### [To do]
Scan the listing below for the word "Discovered" and copy every line where it occurs.

--------------------------------------------------

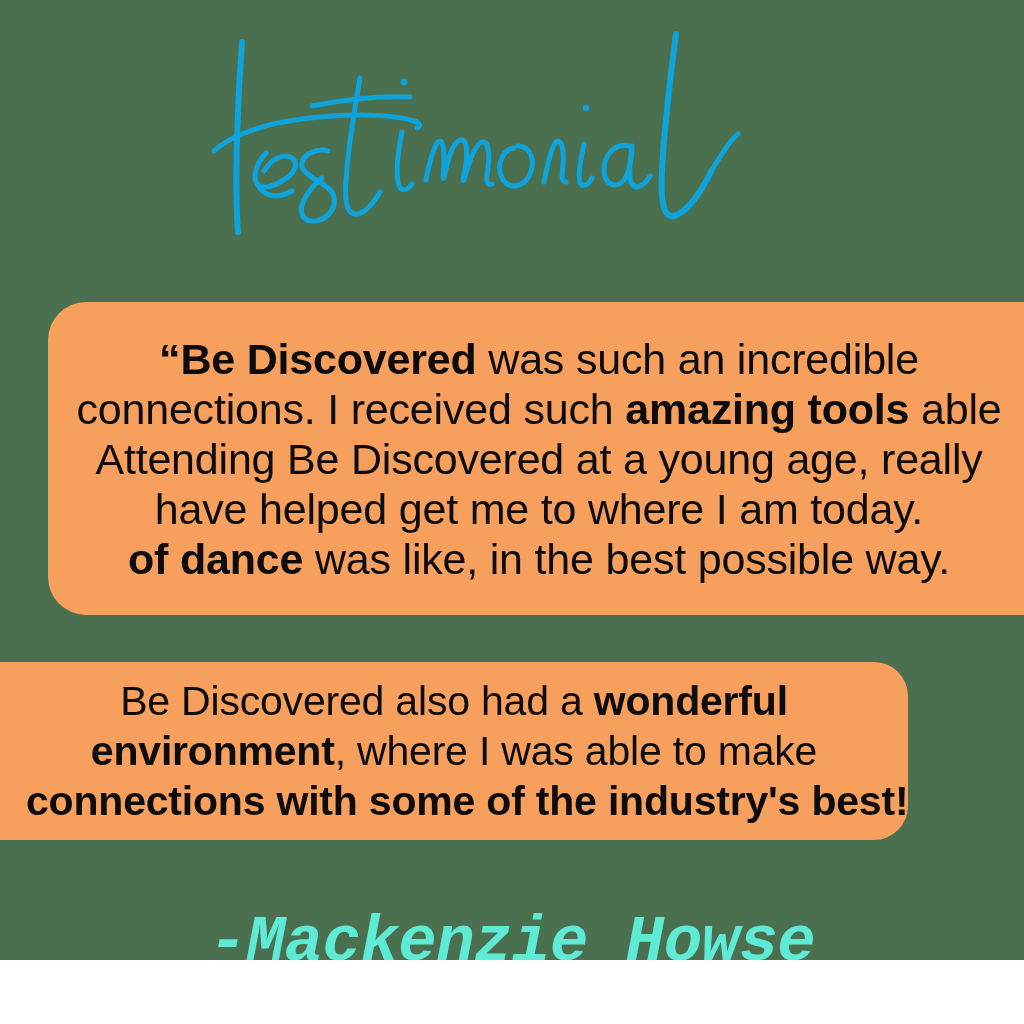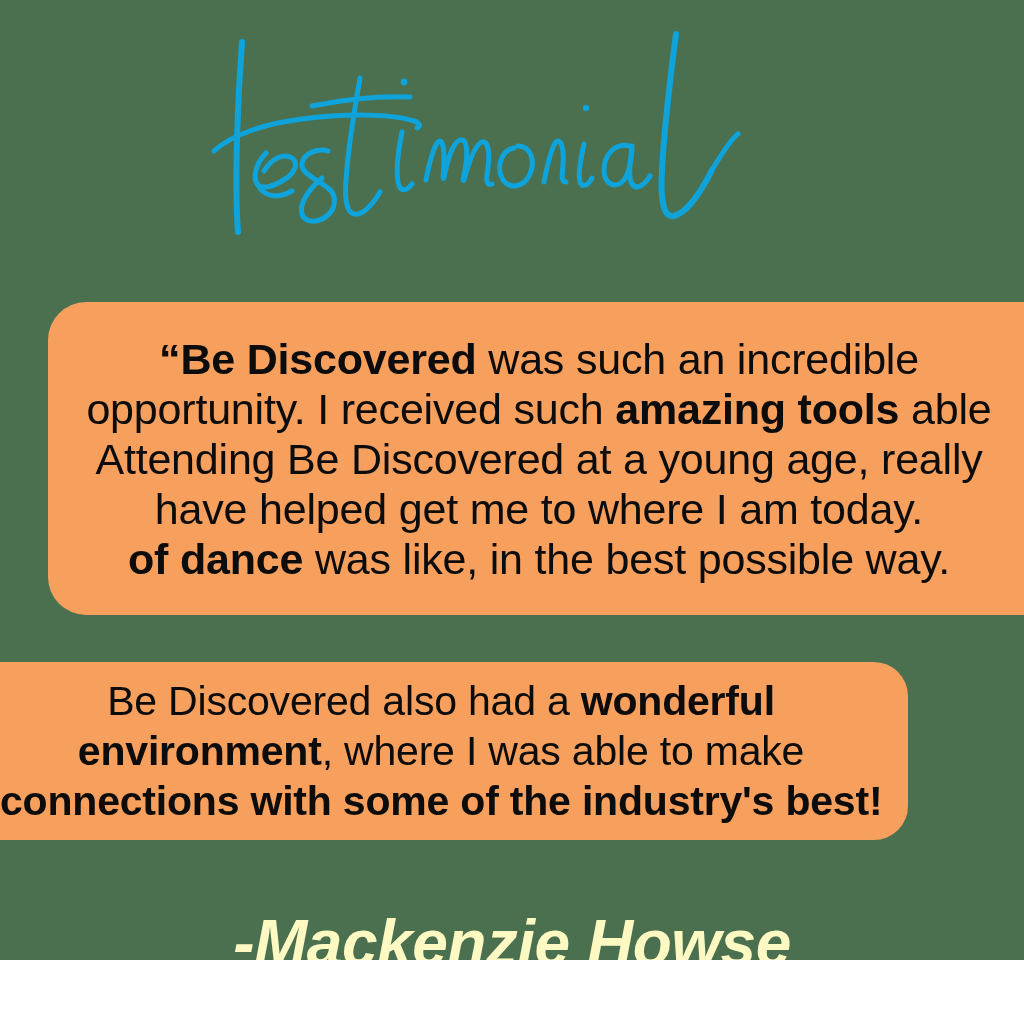--- a/index.html
+++ b/index.html
@@ -153,7 +153,7 @@
 
   <div class="quote-box" id="quote-box-1" style="background: rgb(247, 159, 92);">
       <div class="quote-line"><b>“Be Discovered</b><span> was such an incredible</span></div>
-      <div class="quote-line"><span>opportunity. I received such </span><b>amazing tools</b><span> able</span></div>
+      <div class="quote-line"><span>connections. I received such </span><b>amazing tools</b><span> able</span></div>
       <div class="quote-line"><span>Attending Be Discovered at a young age, really</span></div>
       <div class="quote-line"><span>have helped get me to where I am today.</span></div>
       <div class="quote-line"><b>of dance</b><span> was like, in the best possible way.</span></div>

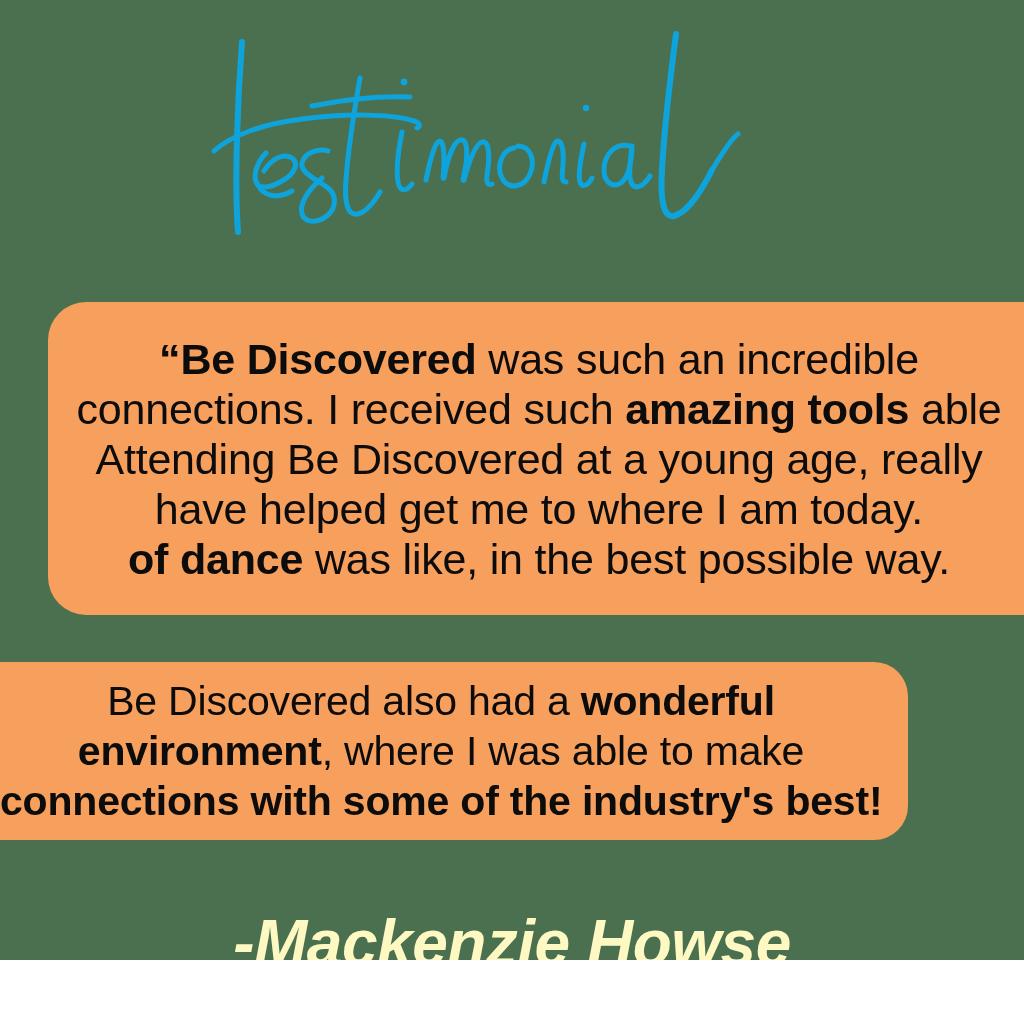--- a/index.html
+++ b/index.html
@@ -87,6 +87,7 @@
   #quote-box-2 .quote-line {
     font-size: 41px;
     line-height: 50px;
+    padding-left: 26px;
   }
 
   .quote-line b,

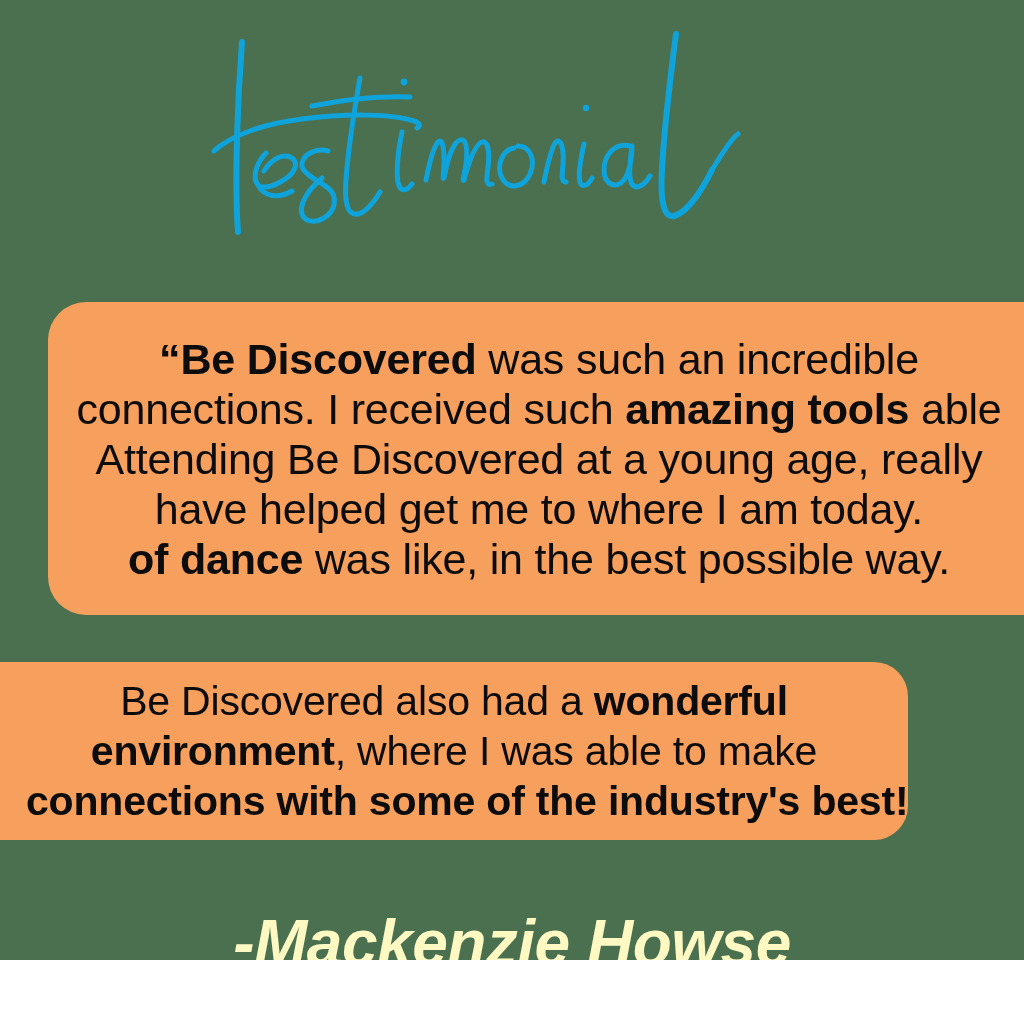--- a/index.html
+++ b/index.html
@@ -166,7 +166,7 @@
       <div class="quote-line"><b>connections with some of the industry's best!</b></div>
     </div>
 
-  <div id="attribution" style="color: #fef9c3;">-Mackenzie Howse</div>
+  <div id="attribution" style="color: #5eead4; font-family: Liberation Mono, monospace;">-Mackenzie Howse</div>
 
 </div>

--------------------------------------------------

### [Exercise solution]
       <div class="quote-line"><b>“Be Discovered</b><span> was such an incredible</span></div>
       <div class="quote-line"><span>Attending Be Discovered at a young age, really</span></div>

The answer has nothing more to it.